Type the entries out again exactly as they read, but leave every picture behind.

START Available data

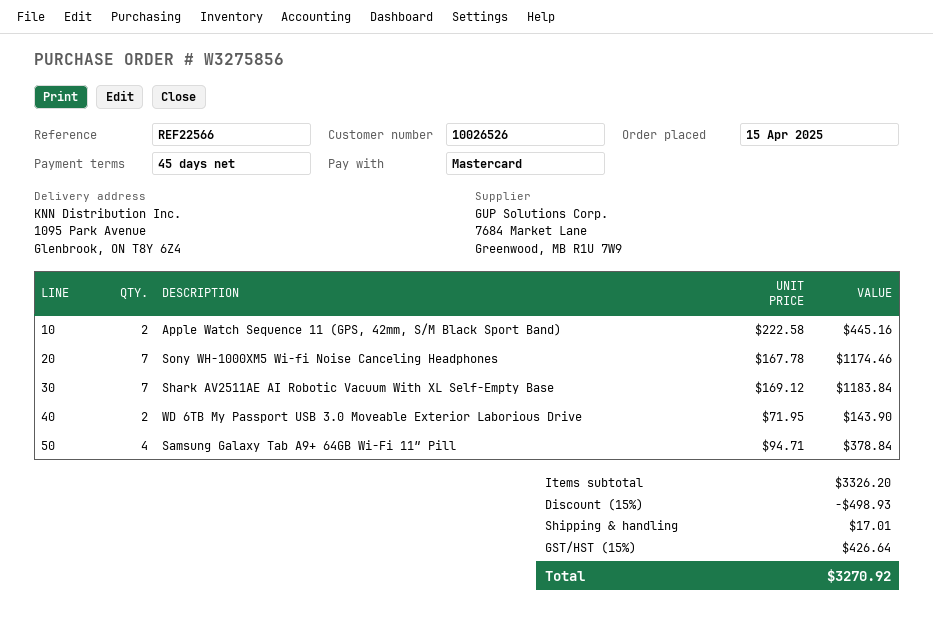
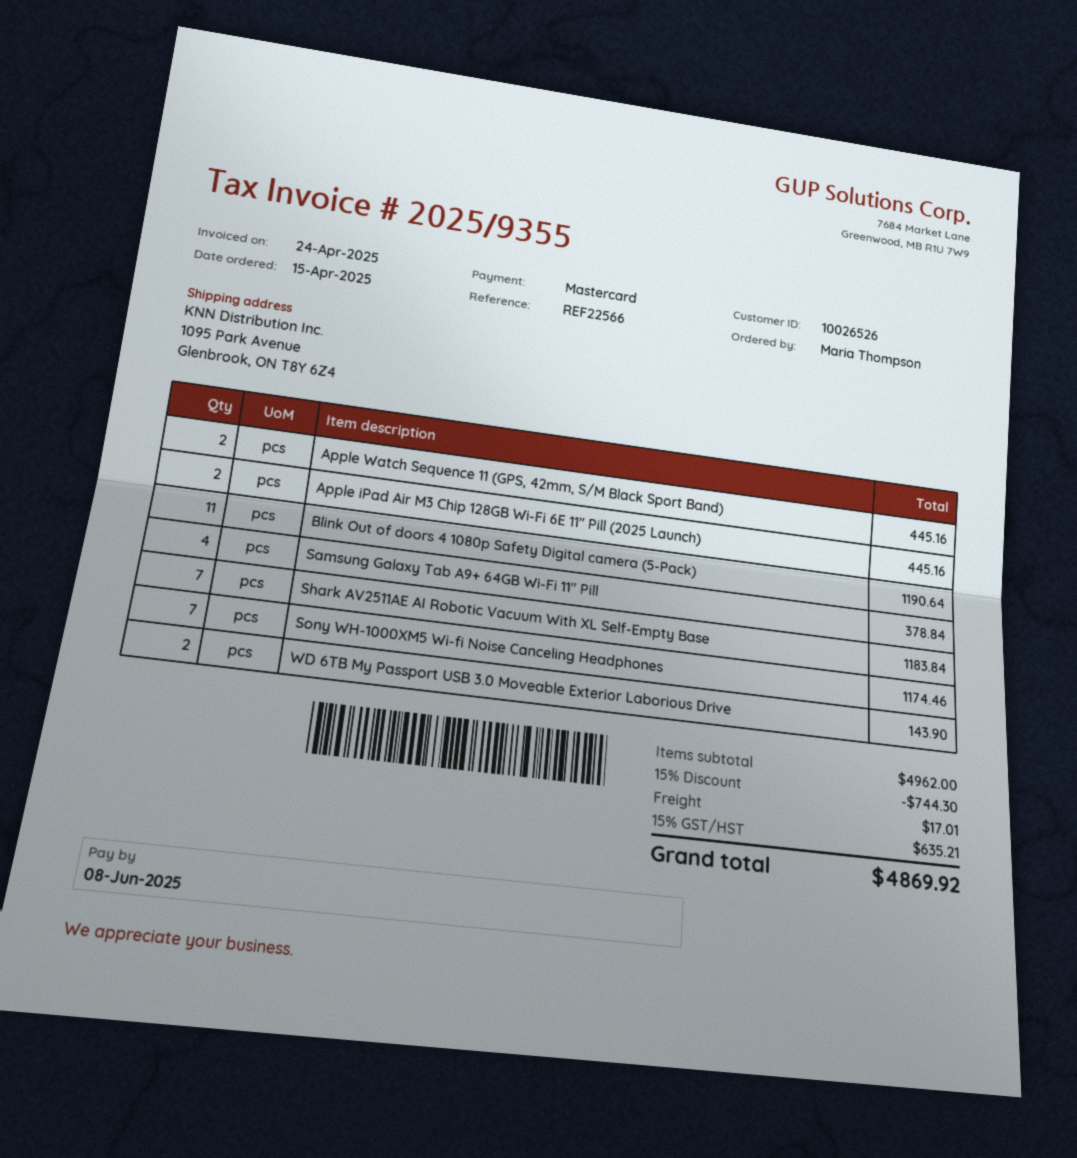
Apple iPad Air M3 Chip 128GB Wi-Fi 6E 11″ Pill (2025 Launch): none -> 2 for 445.16
Blink Out of doors 4 1080p Safety Digital camera (5-Pack): none -> 11 for 1190.64
subtotal: 3326.20 -> 4962.00
discount: 15% = 498.93 -> 15% = 744.30
tax: 15% = 426.64 -> 15% = 635.21
total: 3270.92 -> 4869.92

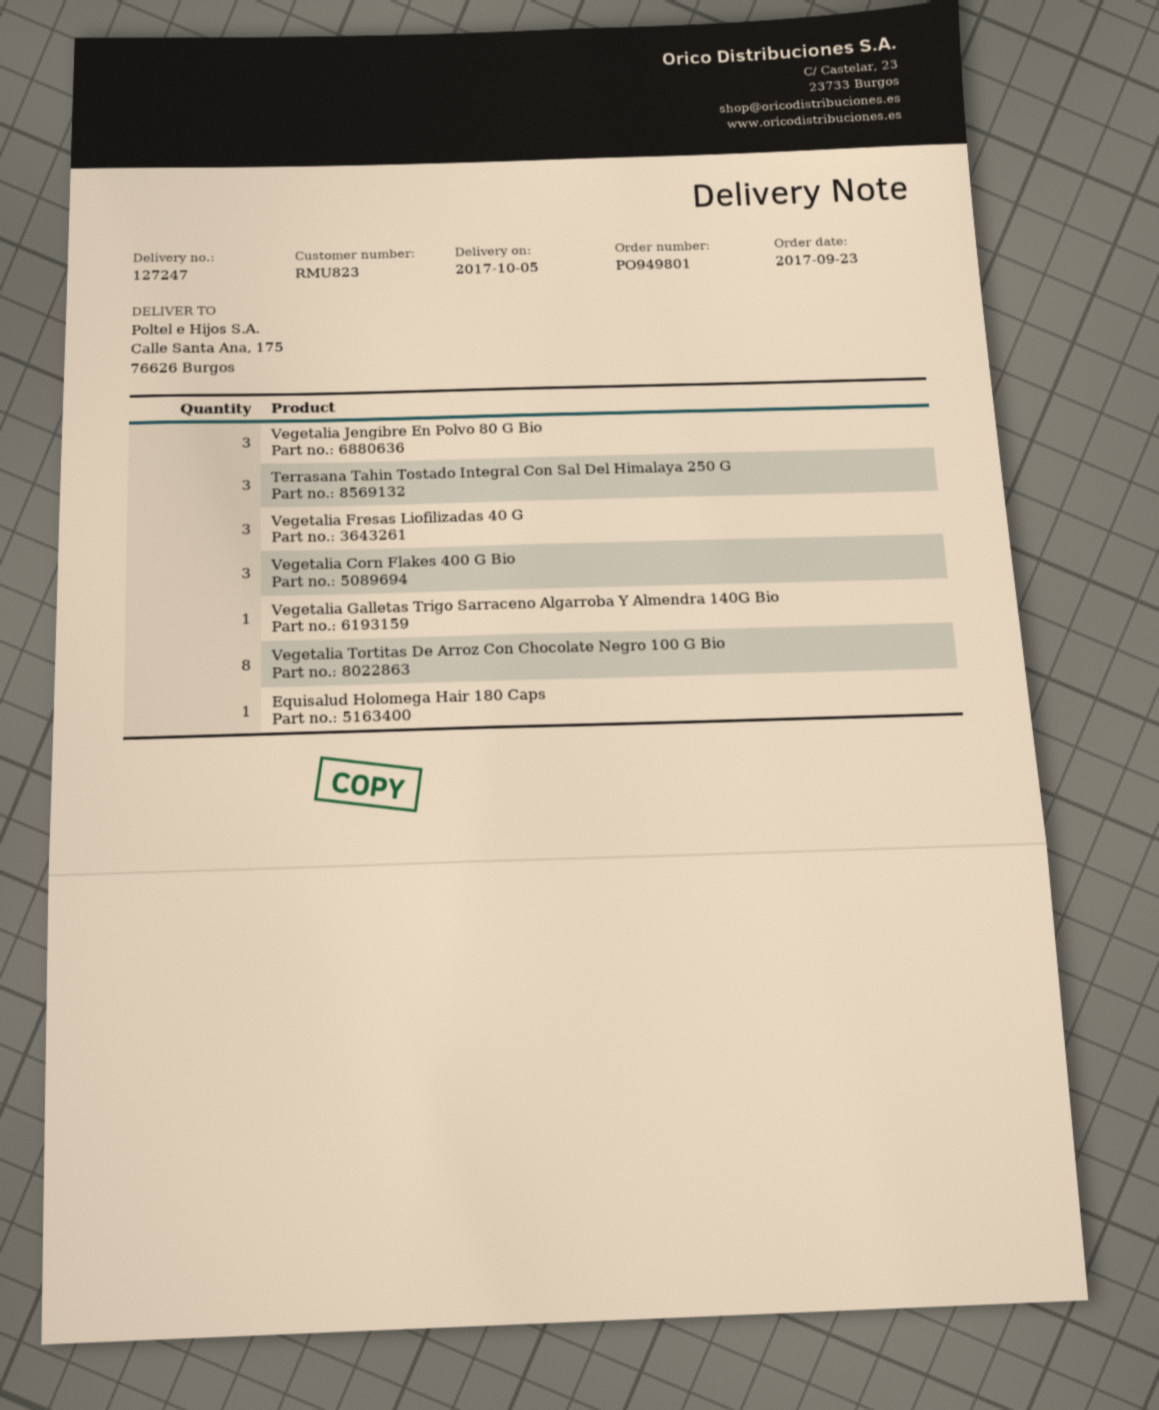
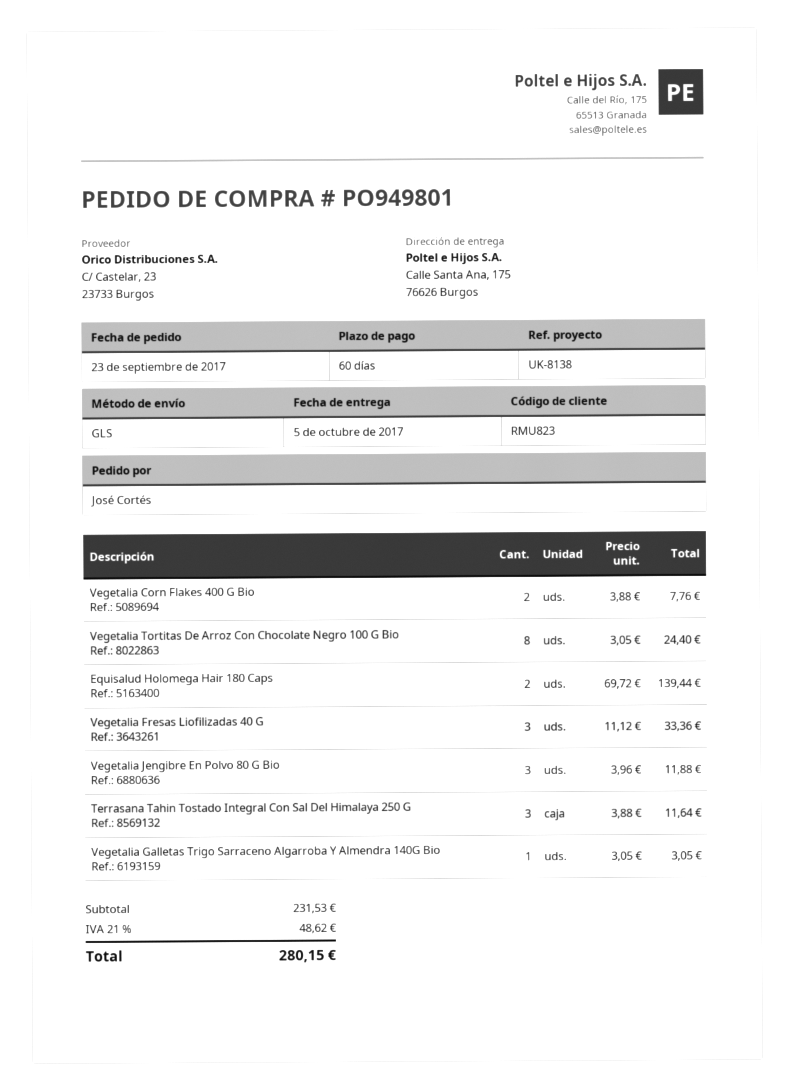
Vegetalia Corn Flakes 400 G Bio: 3 -> 2
Equisalud Holomega Hair 180 Caps: 1 -> 2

END Available data

# Written answer:
Apple iPad Air M3 Chip 128GB Wi-Fi 6E 11″ Pill (2025 Launch): none -> 2 for 445.16
Blink Out of doors 4 1080p Safety Digital camera (5-Pack): none -> 11 for 1190.64
subtotal: 3326.20 -> 4962.00
discount: 15% = 498.93 -> 15% = 744.30
tax: 15% = 426.64 -> 15% = 635.21
total: 3270.92 -> 4869.92

Vegetalia Corn Flakes 400 G Bio: 3 -> 2
Equisalud Holomega Hair 180 Caps: 1 -> 2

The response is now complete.